Sunday, August 18, 2013

Special?

I was thinking today that I used to be a rarity, but I have become utterly commonplace. Seriously! There used to be things about me that were unusual enough to be conversation starters. For example, it used to be notable that I was the only person in my family that was born in the USA. My father was born in a moderately-sized town in Hungary, and my mother in a small village. My sisters and brother were born in the village of my mother's birth. They left Hungary in the middle of the night after the Hungarian Revolution failed, and I was born in Chicago a few years later. My siblings all eventually became US citizens, but I was the sole sibling that was lucky enough to be a citizen by birth. This used to be a story that would impress people, but nowadays people are more likely to say, "Meh. My neighbor/gardener/coworker/whoever came over from Country x on a boat and, and, and..." And my experience has become very usual.
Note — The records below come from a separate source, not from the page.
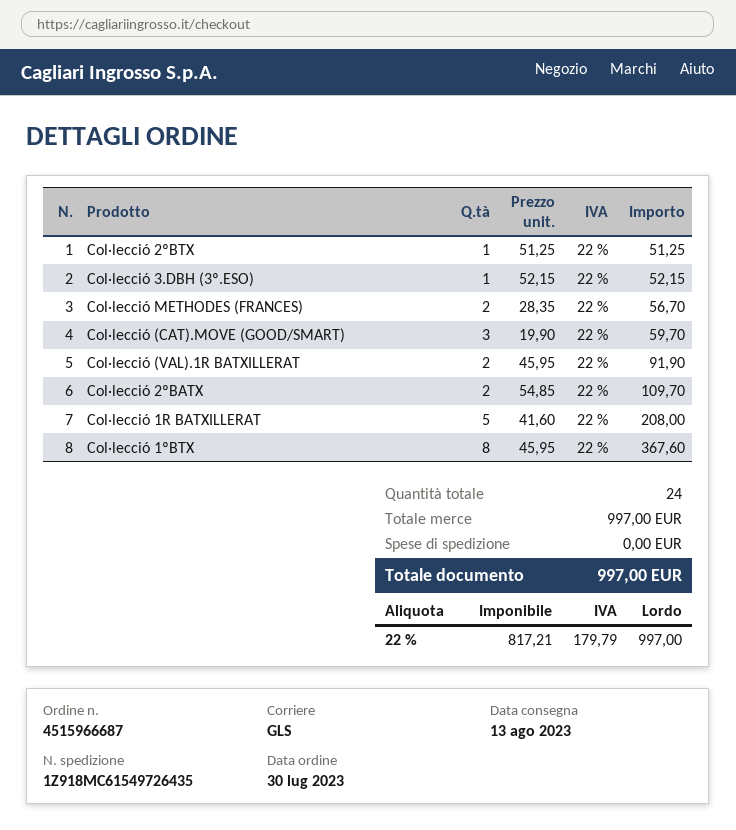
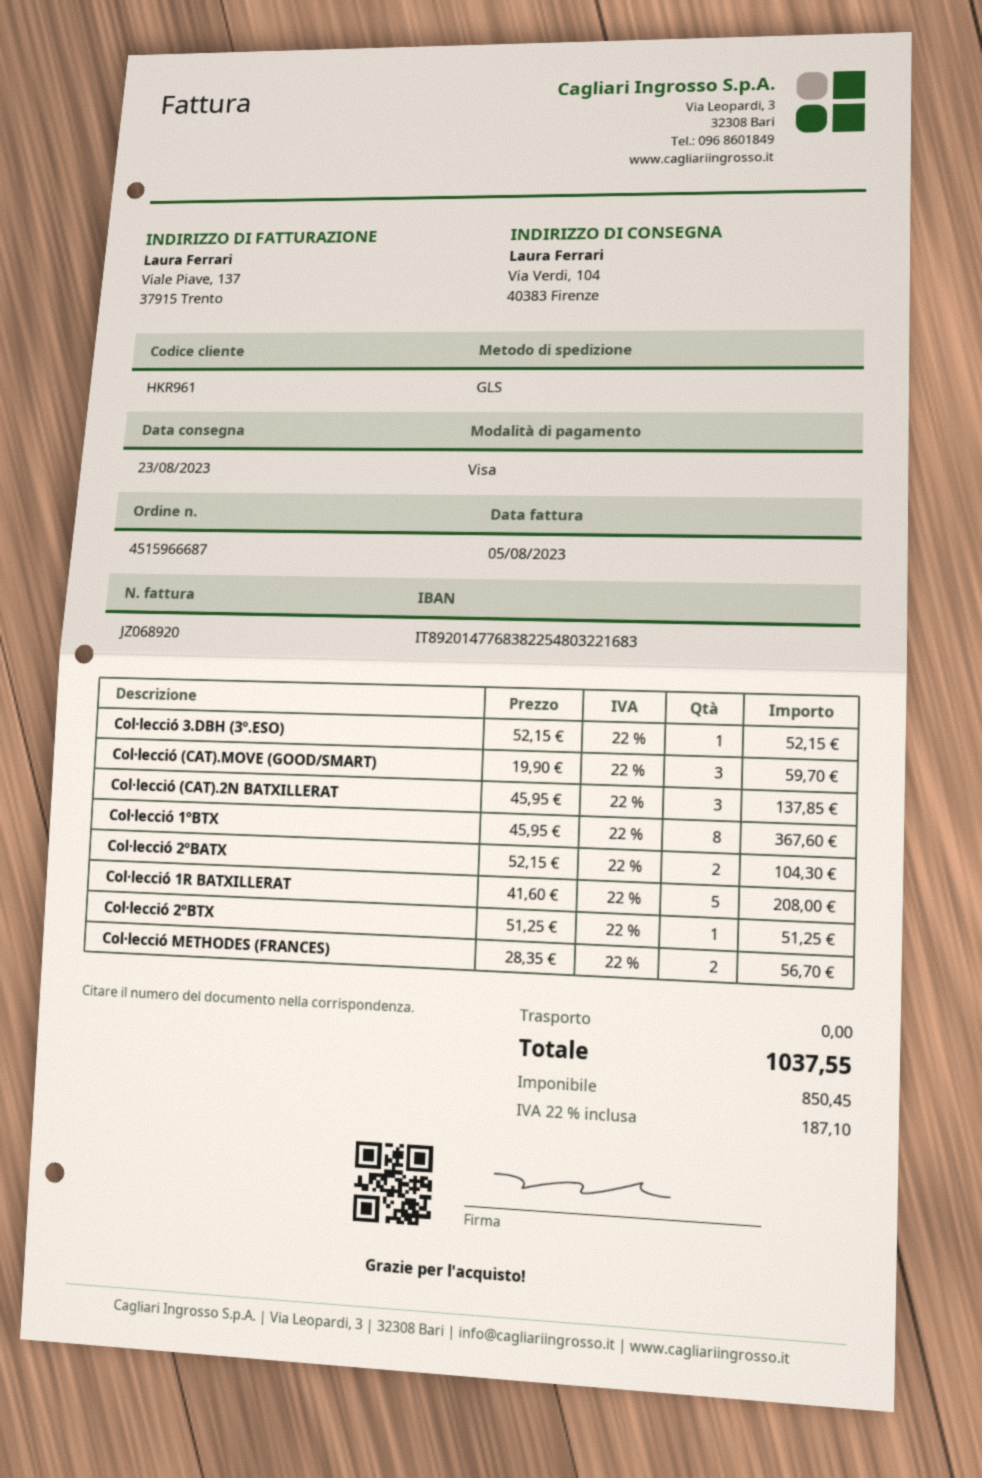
delivery date: 2023-08-13 -> 2023-08-23
Col·lecció (VAL).1R BATXILLERAT: 2 x 45.95 = 91.90 -> none
Col·lecció 2ºBATX: 2 x 54.85 = 109.70 -> 2 x 52.15 = 104.30
Col·lecció (CAT).2N BATXILLERAT: none -> 3 x 45.95 = 137.85
net: 817.21 -> 850.45
tax: 22% = 179.79 -> 22% = 187.10
total: 997.00 -> 1037.55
There were three languages spoken in my parents' home, Hungarian, German, and English. I spent the first seven years of my life speaking all three and could have switched from one to another in the middle of a sentence.  But with my mother's death and my father's imprisonment, along with some other factors, I lost my ability to speak anything other than English. Trust me, though, I talk as much as if I still had three languages at my disposal, but I only do it in English. It seems that these days, everywhere I go, someone is able to converse in the language of their ancestors. I am a big fan of people learning the language of the country in which they live, while keeping the language of their forebears alive in their younger generations. 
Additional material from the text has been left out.